This project demonstrates how to build a semantic search system using Weaviate and Sentence Transformers to retrieve contextually relevant content from web pages. It processes raw HTML from any given URL, cleans and chunks the content, generates embeddings, and stores them in Weaviate for fast and efficient semantic querying.
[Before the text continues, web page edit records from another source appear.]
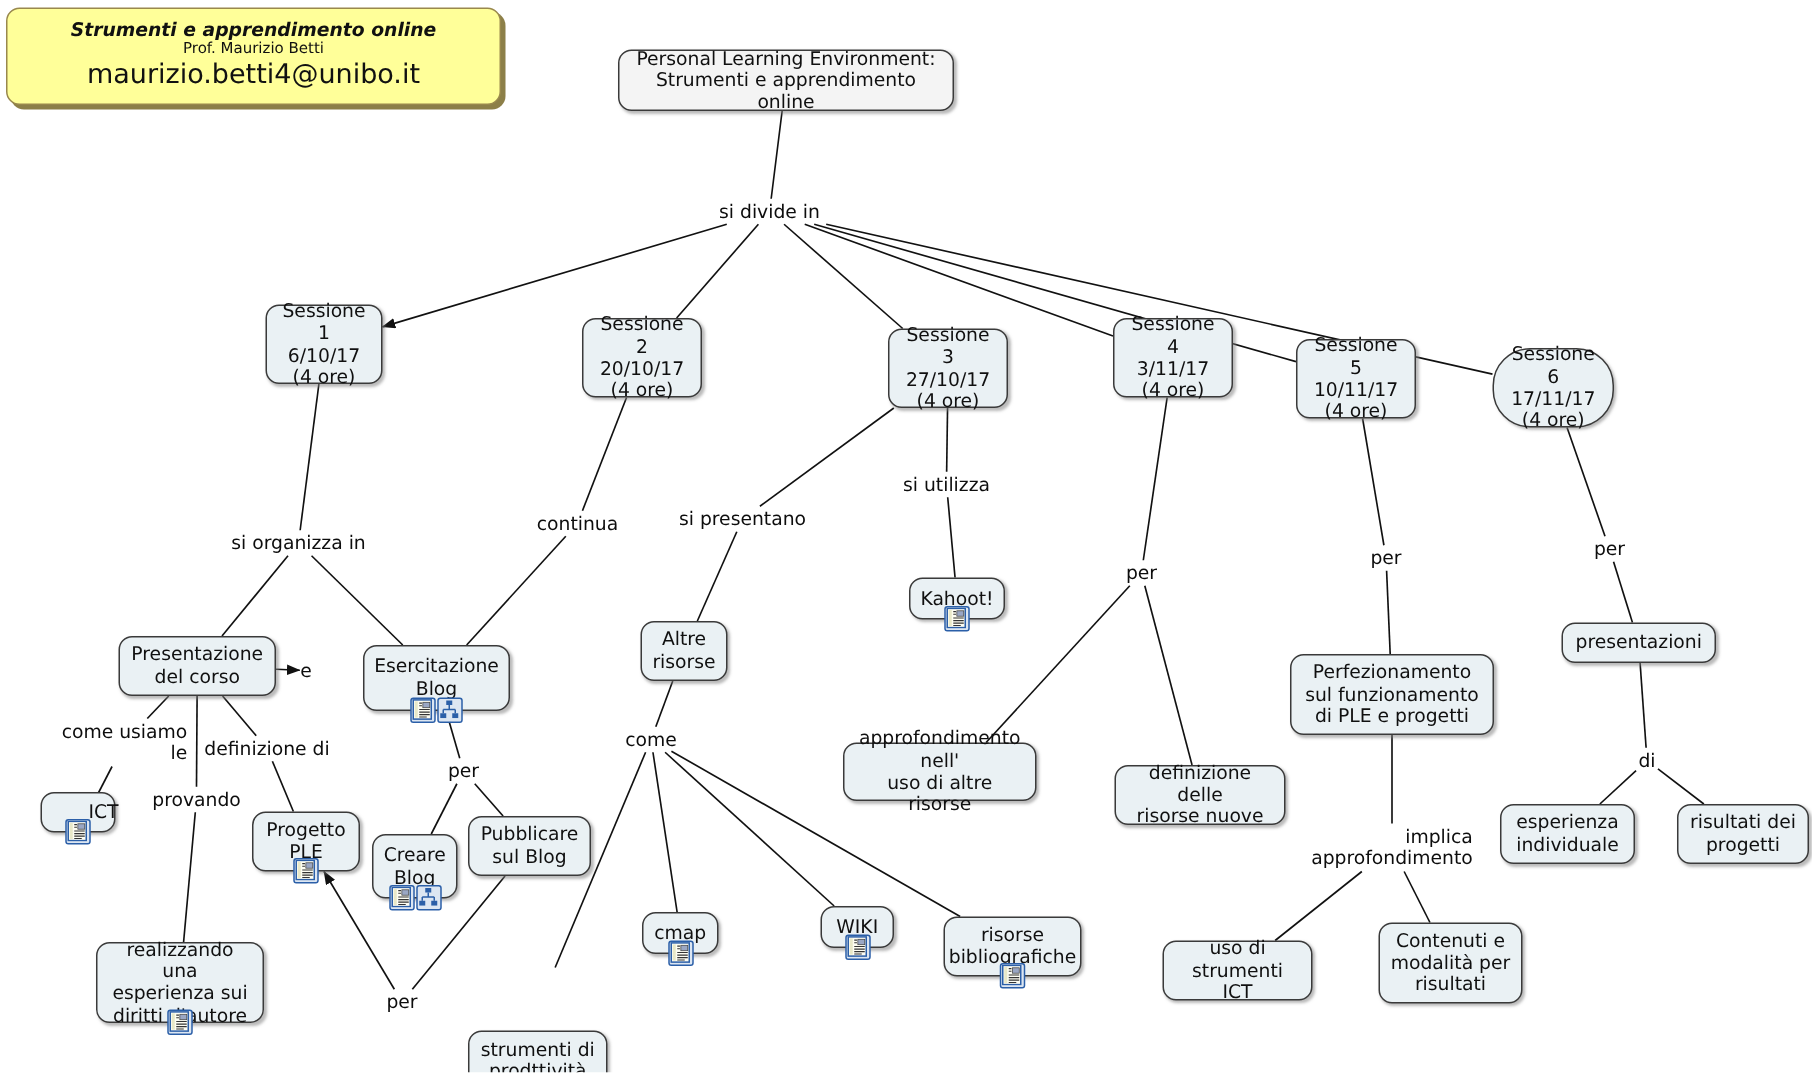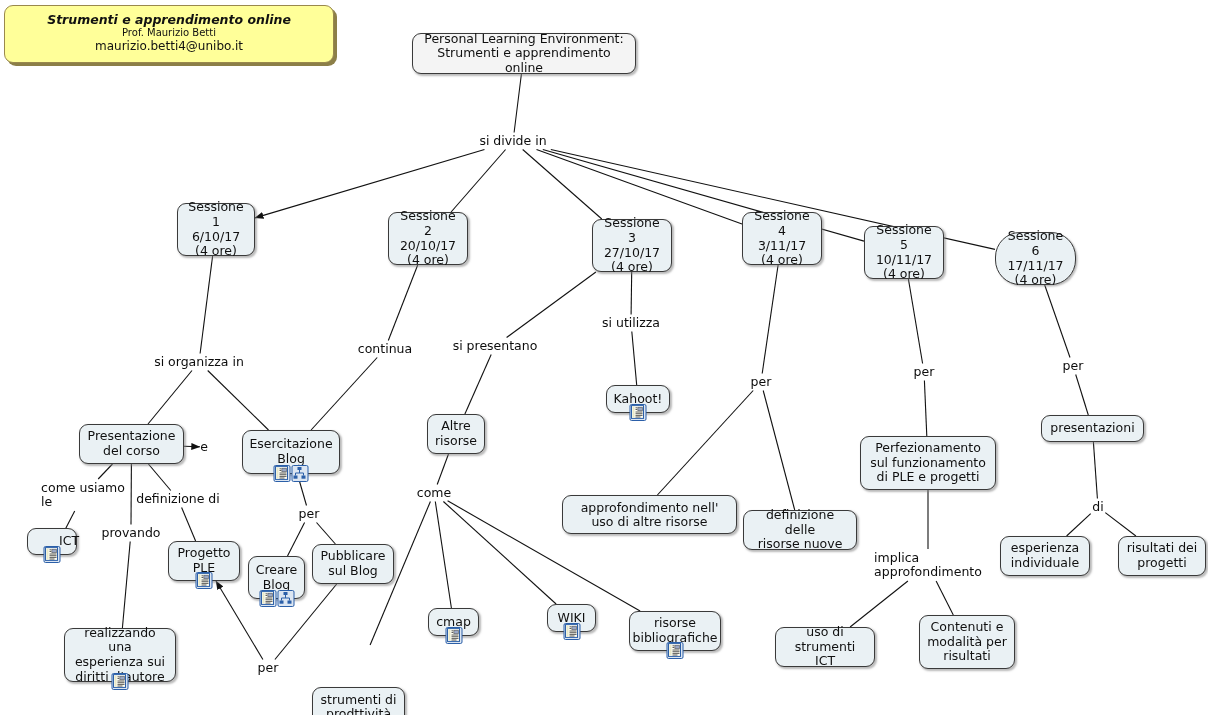--- a/index.html
+++ b/index.html
@@ -51,21 +51,21 @@
   .title-line1 .emph {
     font-weight: bold;
     font-style: italic;
   }
   .title-line2 {
     font-size: 12.5px;
     font-weight: bold;
     font-style: italic;
   }
   .title-line3 { font-size: 10px; }
-  .title-line4 { font-size: 12px; }
+  .title-line4 { font-size: 18px; }
 
   
   .node {
     position: absolute;
     box-sizing: border-box;
     background: #eaf1f4;
     border: 1.1px solid #3a3a3a;
     border-radius: 9px;
     box-shadow: 1.5px 1.5px 2px rgba(130,130,130,0.55);
     display: flex;
@@ -105,21 +105,21 @@
   }
   .ricon svg { display: block; }
 
   
   .link-label {
     position: absolute;
     font-size: 12.5px;
     color: #0d0d0d;
     background: transparent;
     line-height: 1.12;
-    text-align: left;
+    text-align: right;
     white-space: pre-line;
     transform: translate(-50%, -50%);
     pointer-events: none;
   }
 </style>
 </head>
 <body>
 
 <div id="canvas">
 
@@ -353,21 +353,21 @@
               <rect x="7.4" y="2.2" width="4.6" height="3.6" fill="#9aa7c4" stroke="#444" stroke-width="0.5"></rect>
               <g stroke="#333" stroke-width="0.8">
                 <line x1="5" y1="2.8" x2="6.8" y2="2.8"></line>
                 <line x1="5" y1="4.5" x2="6.8" y2="4.5"></line>
                 <line x1="5" y1="7" x2="12" y2="7"></line>
                 <line x1="5" y1="8.7" x2="12" y2="8.7"></line>
                 <line x1="5" y1="10.4" x2="12" y2="10.4"></line>
                 <line x1="5" y1="12" x2="10" y2="12"></line>
               </g>
             </svg></span></div></div>
-      <div class="node" style="left: 562px; top: 495px; width: 175px; height: 39px; justify-content: flex-end;"><span class="label">approfondimento nell'
+      <div class="node" style="left: 562px; top: 495px; width: 129px; height: 39px;"><span class="label">approfondimento nell'
 uso di altre risorse</span></div>
       <div class="node" style="left: 743px; top: 510px; width: 114px; height: 40px;"><span class="label">definizione delle
 risorse nuove</span></div>
       <div class="node" style="left: 860px; top: 436px; width: 136px; height: 54px; text-align: center;"><span class="label">Perfezionamento
 sul  funzionamento
 di PLE e progetti</span></div>
       <div class="node" style="left: 775px; top: 627px; width: 100px; height: 40px;"><span class="label">uso di
 strumenti ICT</span></div>
       <div class="node" style="left: 919px; top: 615px; width: 96px; height: 54px;"><span class="label">Contenuti e
 modalità per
The FastAPI backend handles:
- 🔗 Fetching HTML content from a given URL
- 🧹 Cleaning and chunking the text content
- 🧬 Generating and storing sentence embeddings using Sentence Transformers
- 📦 Storing the embeddings and metadata in Weaviate
- 🔍 Performing semantic search on the stored embeddings
The React-based frontend allows users to:
- Enter a webpage URL
- Input a semantic search query
- View the top-k relevant results retrieved from the backend
Make sure you have the following installed:
- Python 3.8+
- FastAPI
- Weaviate (local or Docker)
sentence-transformers
nltk
requests
- React 18+
Install Python dependencies via:
pip install -r requirements.txt
- Start Weaviate Locally
In the project root directory, adocker-compose.yml
file is included to run Weaviate locally.
docker-compose up -d
- Run the Backend (FastAPI)
Navigate into the backend directory and start the FastAPI server:
cd backend
uvicorn main:app --reload
- Run the Frontend (React)
Navigate into the frontend directory, install dependencies, and start the development server:
cd frontend
npm install
npm run dev